前麵有一對夫妻辦完手續,兩人離開窗口的時候,居然當眾就對罵了起來。

先開口的是女人,“我祝你那個女人一輩子都是處女!”

男人被她的話氣得臉色鐵青,絲毫不示弱,“我當初怎麼就瞎了眼娶了你這種萬人騎的賤女人!幸好,我今天終於解脫了!”

兩個人的聲音都很大,大廳裡的人不管是來辦結婚手續還是離婚手續,都紛紛看了過去,隱約有笑聲傳來。

那兩人也發現自己丟人了,灰溜溜夾著尾巴跑了。

秦桑也不是第一次見識這種情況,以前上學的時候,也有過一些情侶分手的時候彼此都是惡語相向。

不管曾經愛得多麼死去活來,一旦分手,放狠話可是比敵人還要厲害,徹底的否認自己為對方付出的感情。

到底是什麼原因讓曾經那麼要好的兩個人如此針鋒相對,大概隻有他們當事人明白。

紅本換綠本,就是那麼幾下的功夫,他們結束了不到兩年的婚姻關係。

從民政局裡出來,秦桑抬頭望了一眼頭頂上的藍天,耀眼的太陽光微微刺目,心底那麼一點點不愉快的灰霾也被掃蕩一空。

秦桑回過頭,“容助理剛打過電話過來,你正好還在睡,我幫你接了,他讓你趕緊回去開會,你回去吧,我攔出租車走就好。”

周旭堯眉目不動,淡淡的說道,“你跟我一起回公司,讓k送你回去。”

秦桑蹙眉,“不用那麼麻煩。”“陸禹行已經知道你回港城了,他若是又像上回那樣把你抓走,你到時候是連孩子都見不著。
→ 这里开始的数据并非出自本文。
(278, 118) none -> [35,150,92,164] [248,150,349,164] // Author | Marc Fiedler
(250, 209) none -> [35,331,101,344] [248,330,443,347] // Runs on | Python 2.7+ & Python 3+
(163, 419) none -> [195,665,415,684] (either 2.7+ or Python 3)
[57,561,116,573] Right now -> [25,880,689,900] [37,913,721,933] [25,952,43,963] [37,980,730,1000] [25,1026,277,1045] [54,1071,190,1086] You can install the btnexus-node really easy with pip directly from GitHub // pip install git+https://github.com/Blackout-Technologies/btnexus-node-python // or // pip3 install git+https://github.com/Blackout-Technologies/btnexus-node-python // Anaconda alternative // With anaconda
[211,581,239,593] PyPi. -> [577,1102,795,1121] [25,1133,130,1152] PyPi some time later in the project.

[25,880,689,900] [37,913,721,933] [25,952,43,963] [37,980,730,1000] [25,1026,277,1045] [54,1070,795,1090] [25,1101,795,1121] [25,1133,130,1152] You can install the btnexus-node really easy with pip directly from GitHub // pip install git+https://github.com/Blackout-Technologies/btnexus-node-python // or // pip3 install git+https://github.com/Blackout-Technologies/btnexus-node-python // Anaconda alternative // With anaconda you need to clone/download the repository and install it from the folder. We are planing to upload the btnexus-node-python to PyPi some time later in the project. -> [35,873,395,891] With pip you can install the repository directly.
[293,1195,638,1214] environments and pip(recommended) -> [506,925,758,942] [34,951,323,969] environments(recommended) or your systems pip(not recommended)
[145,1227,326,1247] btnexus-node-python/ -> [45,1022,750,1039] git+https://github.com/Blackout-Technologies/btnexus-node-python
”

一句話,戳中她的死穴。

回去路上,周旭堯一邊開車一邊分神問道,“打算回石隅島?”

“嗯。”

短暫的沉默,“不等陳眠的孩子滿月再回去?”

秦桑搖頭,“不了,還有半個月呢,到時候再回來看看就好。”

周旭堯握著方向盤的手漸漸收緊,“什麼時候走?”

“事情都辦完了,明天吧。”

……

晚上十點鐘,夜壯是一如既往的歌舞升平,霓虹閃爍。

秦彥堔找到周旭堯的時候,他已經喝了不少,正認真的盯著舞台上的鬥舞表演,抬步走過去,在他身側找了個位置坐下,順手把周旭堯手裡的酒杯給奪了過去,斟酌說道,“我說你至於這麼惆悵嗎?”
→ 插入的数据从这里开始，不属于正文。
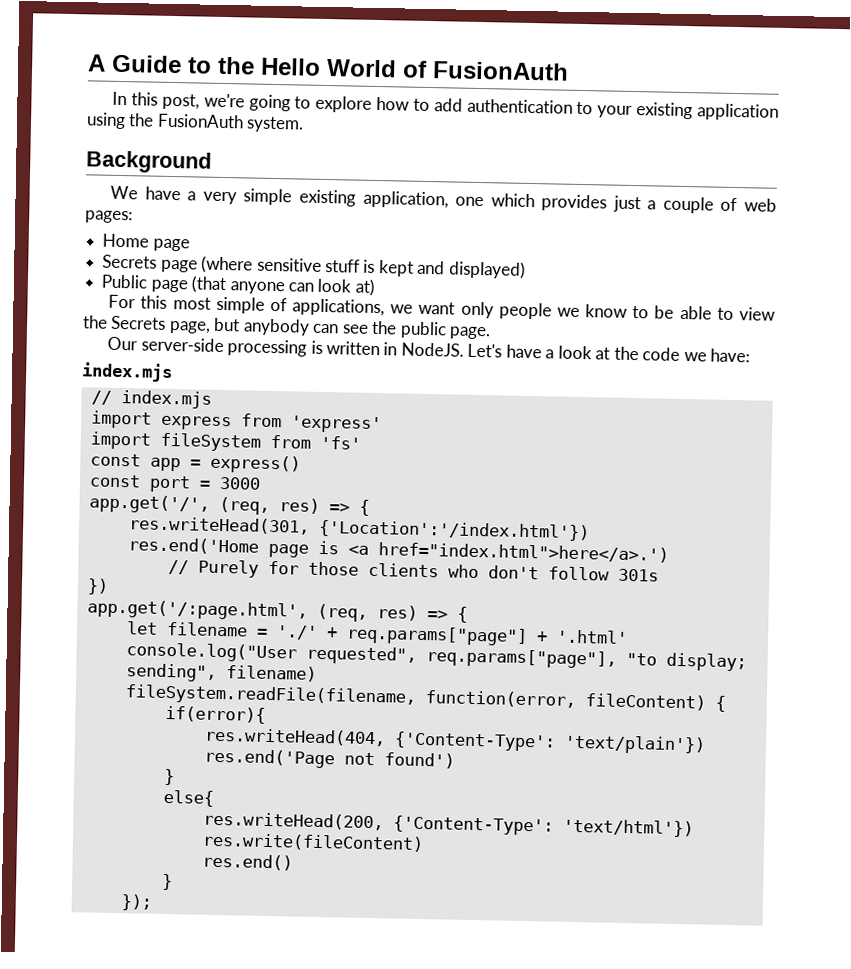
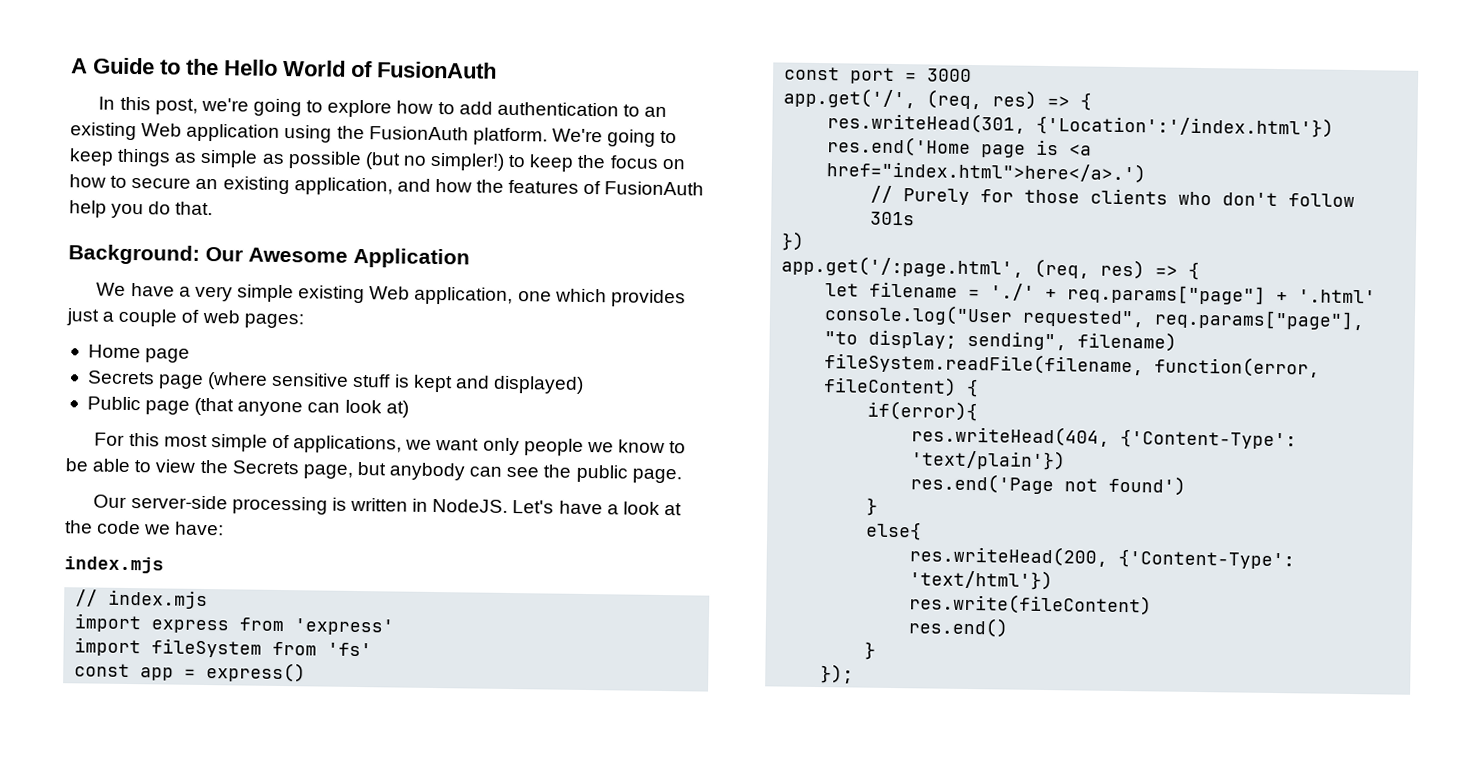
[597,102,694,120] your existing -> [644,106,668,118] [70,122,183,141] an existing Web
[246,116,305,133] [86,150,212,174] system. // Background -> [472,127,678,147] [69,148,685,172] [69,174,705,196] [69,200,214,219] [68,244,470,269] platform. We're going to keep things as simple as possible (but no simpler!) to keep the focus on how to secure an existing application, and how the features of FusionAuth help you do that. // Background: Our Awesome Application
(356, 198) none -> [369,286,411,300] Web

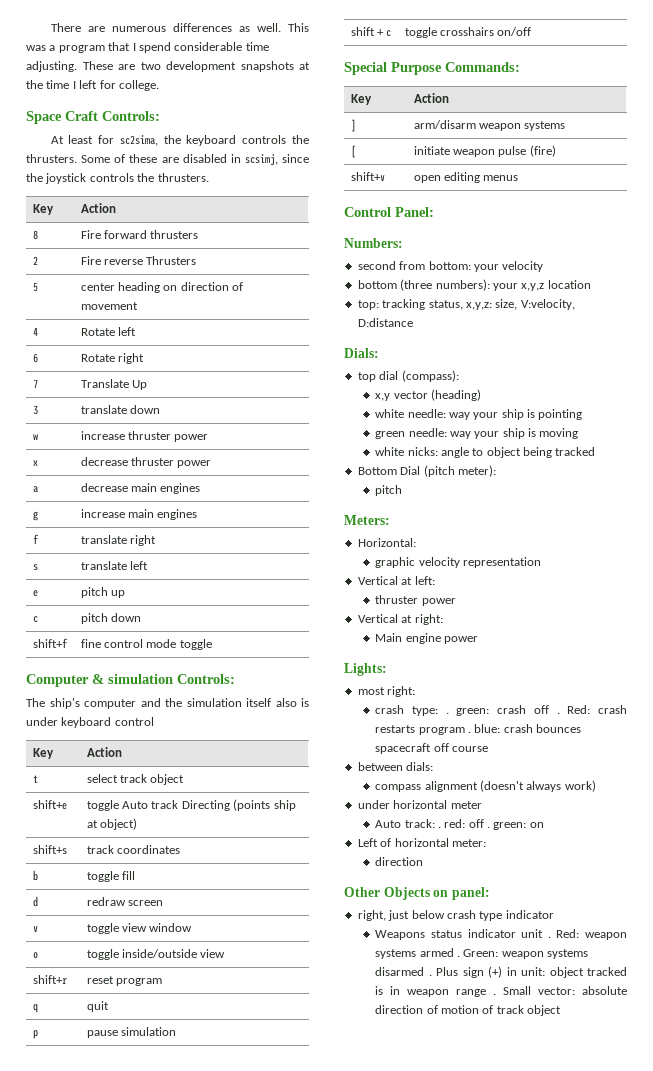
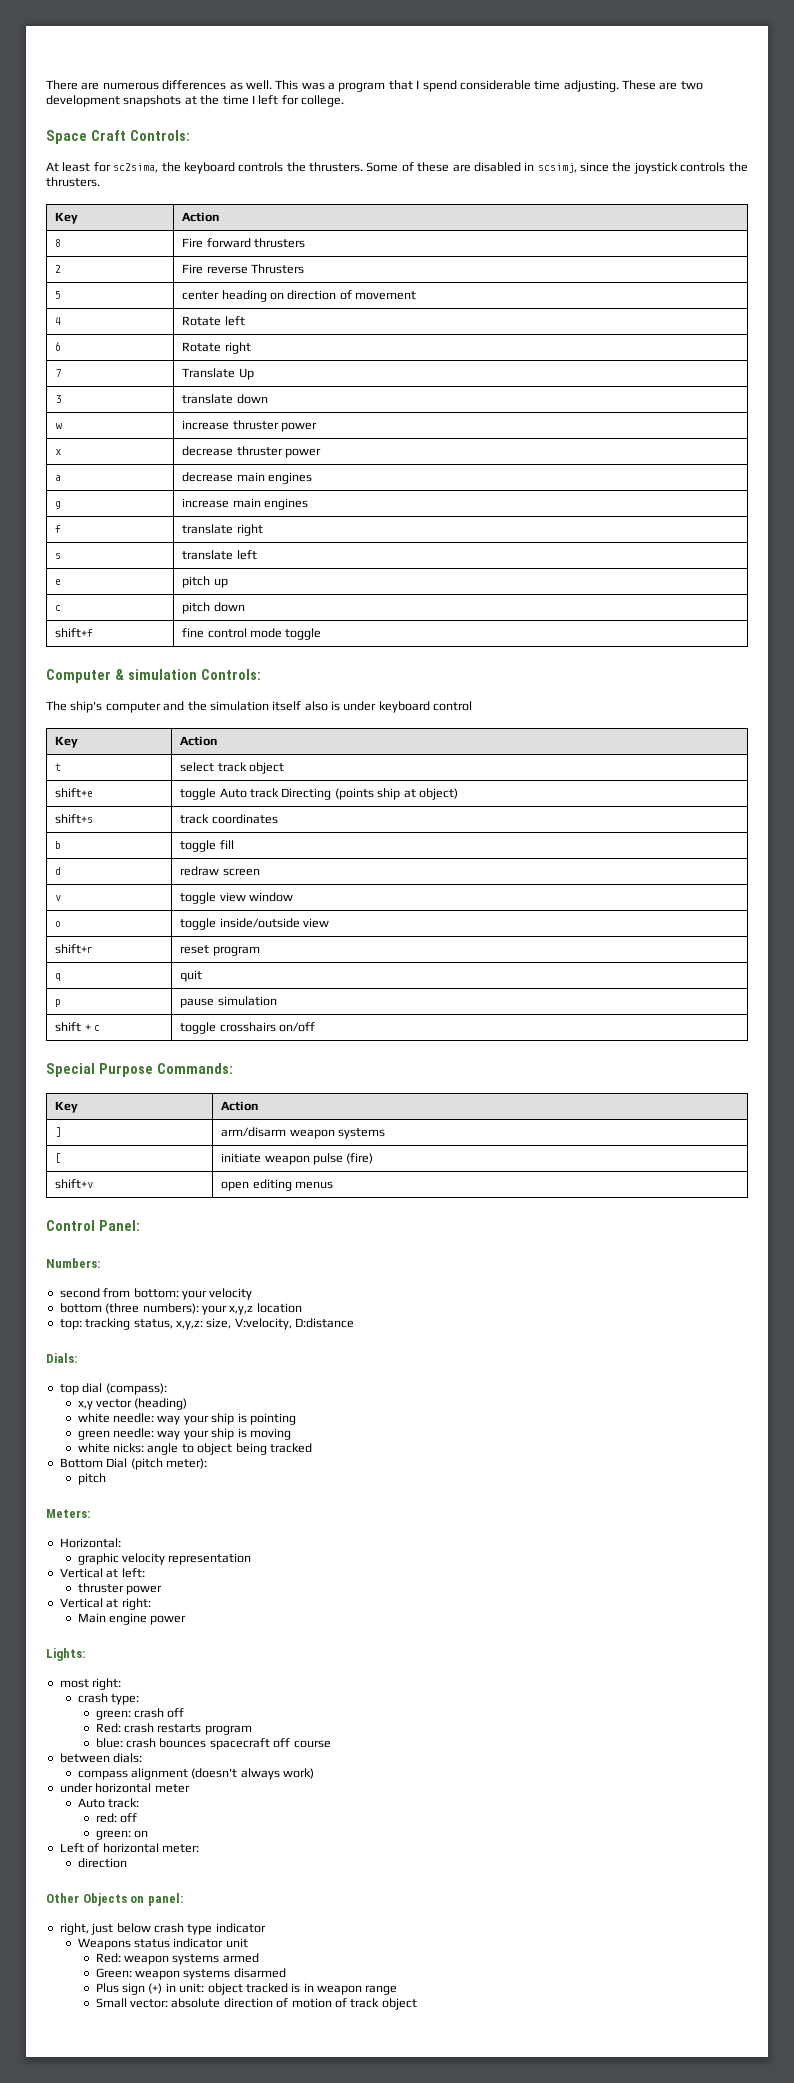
[445,712,449,714] . -> (140, 1699) //
[556,712,560,714] . -> (185, 1713) //
[467,731,471,733] . -> (252, 1730) //
[437,826,441,828] . -> (140, 1803) //
[487,826,491,828] . -> (138, 1818) //
[547,936,551,938] . -> (248, 1943) //
[456,955,460,957] . -> (259, 1958) //
[428,974,432,976] . -> (286, 1973) //
[493,993,497,995] . -> (398, 1990) //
周旭堯轉過頭,溫溫淡淡的看著他,語氣閒散的啟唇,“我離婚了,還不能惆悵?”

雖然再電話裡周旭堯讓他出來喝酒,說自己離婚了,不過秦彥堔還不太相信,畢竟先前秦桑失蹤的時候,他買醉都把自己喝到胃潰瘍躺醫院了大半個月,這會兒好不容易把人給找回來了,沒綁著秦桑應該算不錯了,怎麼會鬨成離婚?

秦彥堔打量著他的表親,小心翼翼的開口,“真的離了?”

周旭堯點上一根煙,徐徐吸了一口,青白的煙霧彌漫飄散,在五彩的光線下籠罩出一種詭異感,把他的臉染得隱晦難辨,過了好一會兒,才聽見他溫淡的嗓音,“嗯。”

秦彥堔也搞不懂他到底在想什麼,但是覺得他很煩,“你又不是第一次失戀,彆把自己搞得很情深似的。”

裝什麼高冷消沉的情聖。

周旭堯瞧他一副不爽的樣子,抬腳踹了他一下,“你說兩句好聽的會死?”

秦彥堔避開他的腳,摸了摸鼻子,笑嘻嘻地在他的傷口上毫不留情的撒鹽,“我說,周公子,你要是這麼那麼喜歡她,就把她留住啊,沒事吃飽了乾嘛跑去跟她離婚?現在離了婚,你再頹廢墮落虐待自己,她也看不見,作死有毛用!”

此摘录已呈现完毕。